A shortage of low-cost housing means that most of those tens of thousands of poor and working poor people who haven't returned yet are unlikely to do so now.

That critical shortage of low-cost housing is what is causing one in 25 people in New Orleans to remain homeless.

The estimated count of homeless was done recently by advocacy group UNITY of Greater New Orleans, according to USA Today.

According to USA Today reports, the average homeless rate nationwide is one in 400 people.

One problem contributing to the high number of people who are homeless is that existing low-cost housing units that were damaged in the hurricane are being torn down instead of being replaced.

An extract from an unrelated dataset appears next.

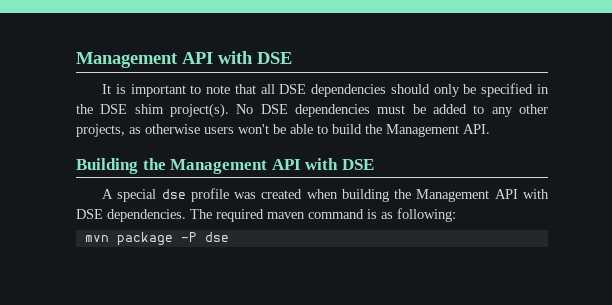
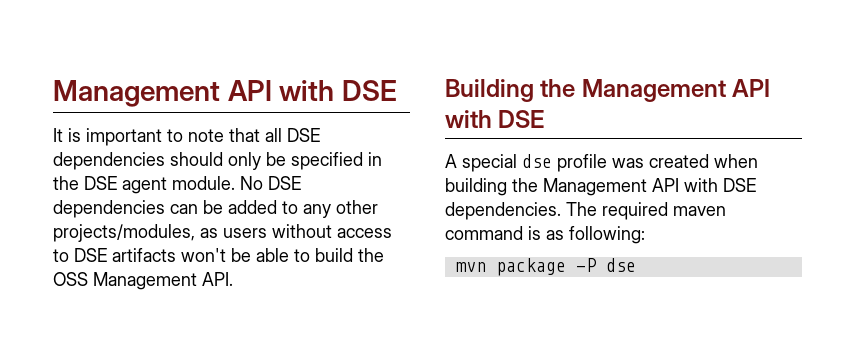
[134,103,229,118] shim project(s). -> [122,176,235,194] agent module.
[377,105,406,114] must -> [170,204,198,214] can
[76,124,234,137] projects, as otherwise users -> [53,224,392,242] [53,248,176,262] projects/modules, as users without access to DSE artifacts
(382, 129) none -> [53,272,88,286] OSS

"The key is one-to-one replacement, not just for those who return but for the community as a whole," Bill Quigley, a Loyola University law professor and legal advocate for public housing residents opposing the demolition, told New Orleans City Business.

Opponents of demolition have said that while the U.S. Department of Housing and Urban Development is demolishing thousands of intact public housing apartments it has plans to replace only a third of those units.

Even the United Nations has weighed in on the situation, calling for halt to the demolitions of public housing in New Orleans saying demolition violates human rights and will force predominately black residents into homelessness.

As AHN previously reported, U.N. experts in housing and minority issues in a statement said along with increasing homelessness that demolition of housing units would also increase poverty because of the lack of affordable places to live.

Along with the U.N., others have also called for a halt to demolishing low-cost rental units in New Orleans including presidential candidates Sens. Barack Obama (D-IL) and Hillary Clinton (D-NY).